_What you have to do_
Some lines below hold "weight". Pick them out and copy them.

_Data supplied_
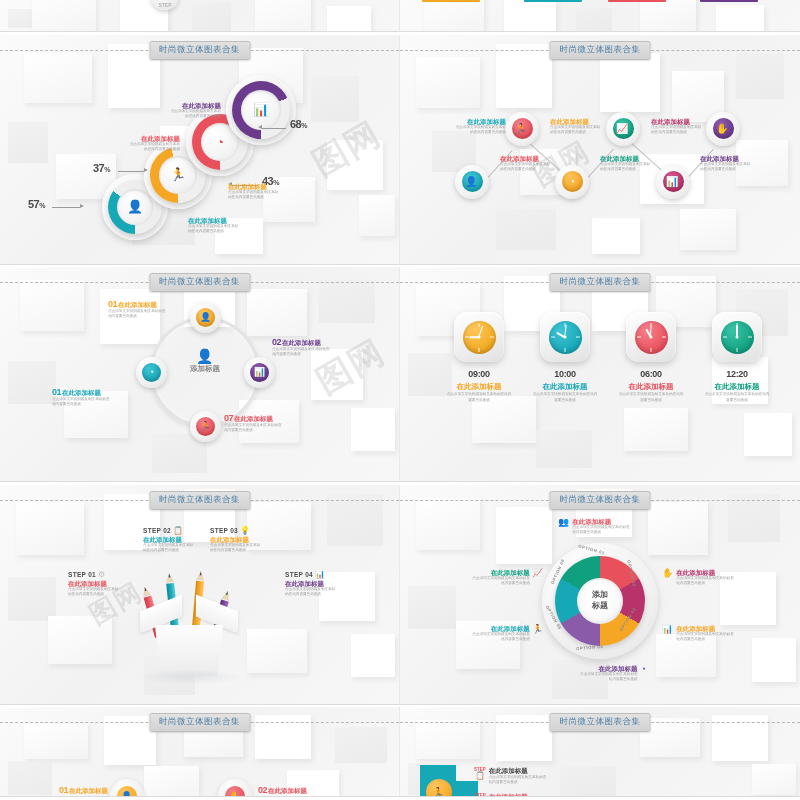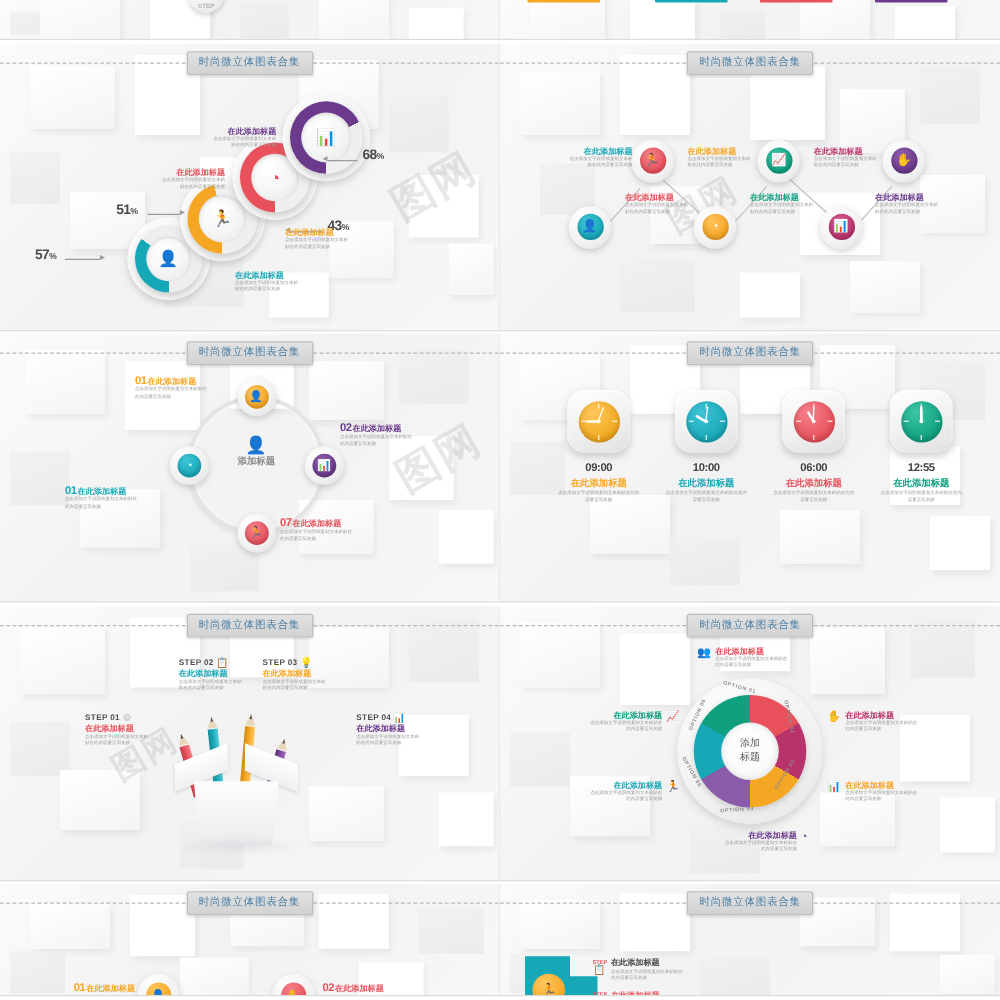--- a/index.html
+++ b/index.html
@@ -148,21 +148,21 @@
     border-left:1.6px solid transparent;border-right:1.6px solid transparent;
     border-bottom:4px solid #4b4b4b;}
   .step-lbl{font-size:6.5px;font-weight:bold;color:#4d4d4d;letter-spacing:.3px;}
 
   
   .wheel{position:absolute;border-radius:50%;}
   .whub{position:absolute;border-radius:50%;
     background:radial-gradient(circle at 40% 32%,#ffffff 0%,#fafafa 60%,#f0f0f0 100%);
     box-shadow:inset 0 0 5px rgba(160,160,160,.35);
     display:flex;align-items:center;justify-content:center;text-align:center;}
-  .whub b{font-size:8px;color:#595959;line-height:1.3;font-weight:normal;}
+  .whub b{font-size:8px;color:#595959;line-height:1.3;font-weight:bold;}
   .optlbl{position:absolute;font-size:4.2px;font-weight:bold;color:#8d8d8d;letter-spacing:.6px;
     transform-origin:center;white-space:nowrap;}
 
   
   .strip-top{height:32px;}
   .strip-bot{height:90px;}
 </style>
 </head>
 <body>
 
@@ -259,21 +259,21 @@
              box-shadow:0 2px 4px rgba(120,120,120,.3)"></div>
         <div class="arcinner" style="left:9px;top:9px;width:40px;height:40px;">
           <span class="gly" style="color:#6B3A8C">📊</span>
         </div>
       </div>
 
       <div class="pct" style="left:28px;top:163px;"><span>57</span><small>%</small></div>
       <div class="leader" style="left:52px;top:172px;width:28px;"></div>
       <div class="arrow" style="left:80px;top:169.5px;border-left:4px solid #9a9a9a;"></div>
 
-      <div class="pct" style="left:93px;top:127px;"><span>51</span><small>%</small></div>
+      <div class="pct" style="left:93px;top:127px;"><span>37</span><small>%</small></div>
       <div class="leader" style="left:118px;top:136px;width:26px;"></div>
       <div class="arrow" style="left:144px;top:133.5px;border-left:4px solid #9a9a9a;"></div>
 
       <div class="pct" style="left:262px;top:140px;"><span>43</span><small>%</small></div>
       <div class="leader" style="left:232px;top:150px;width:26px;"></div>
       <div class="arrow" style="left:228px;top:147.5px;border-right:4px solid #9a9a9a;"></div>
 
       <div class="pct" style="left:290px;top:83px;"><span>68</span><small>%</small></div>
       <div class="leader" style="left:262px;top:93px;width:24px;"></div>
       <div class="arrow" style="left:258px;top:90.5px;border-right:4px solid #9a9a9a;"></div>
@@ -534,21 +534,21 @@
       <div class="clock-face" style="background:radial-gradient(circle at 36% 28%,#3ac4a5,#10A080 72%)">
         <div class="tmark" style="left:50%;top:2px;width:1px;height:4px;transform:translateX(-50%)"></div>
         <div class="tmark" style="left:50%;bottom:2px;width:1px;height:4px;transform:translateX(-50%)"></div>
         <div class="tmark" style="left:2px;top:50%;width:4px;height:1px;transform:translateY(-50%)"></div>
         <div class="tmark" style="right:2px;top:50%;width:4px;height:1px;transform:translateY(-50%)"></div>
         <div class="hand" style="left:50%;top:7px;width:1.6px;height:9.5px;margin-left:-.8px;transform:rotate(0deg)"></div>
         <div class="hand" style="left:50%;top:4px;width:1.2px;height:12.5px;margin-left:-.6px;transform:rotate(0deg)"></div>
         <div class="hub"></div>
       </div>
     </div>
-    <div class="clk-time" style="left:316px;top:102px;width:42px;text-align:center">12:55</div>
+    <div class="clk-time" style="left:316px;top:102px;width:42px;text-align:center">12:20</div>
     <div style="position:absolute;left:302px;top:116px;width:70px;text-align:center">
       <div class="ttl" style="color:#10A080;font-size:7.5px">在此添加标题</div>
       <div class="desc" style="width:66px;margin:1px auto 0;text-align:center">点击添加文字说明或复制文本粘贴在此内容要言简意赅</div>
     </div>
   </div>
 
   <div class="slide" style="height:220px">
     <div class="cubes">
       <div class="cube" style="left:4%;top:8%;width:17%;height:24%"></div>
       <div class="cube l" style="left:26%;top:4%;width:14%;height:26%"></div>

_Answer_
   .step-lbl{font-size:6.5px;font-weight:bold;color:#4d4d4d;letter-spacing:.3px;}
-  .whub b{font-size:8px;color:#595959;line-height:1.3;font-weight:normal;}
+  .whub b{font-size:8px;color:#595959;line-height:1.3;font-weight:bold;}
   .optlbl{position:absolute;font-size:4.2px;font-weight:bold;color:#8d8d8d;letter-spacing:.6px;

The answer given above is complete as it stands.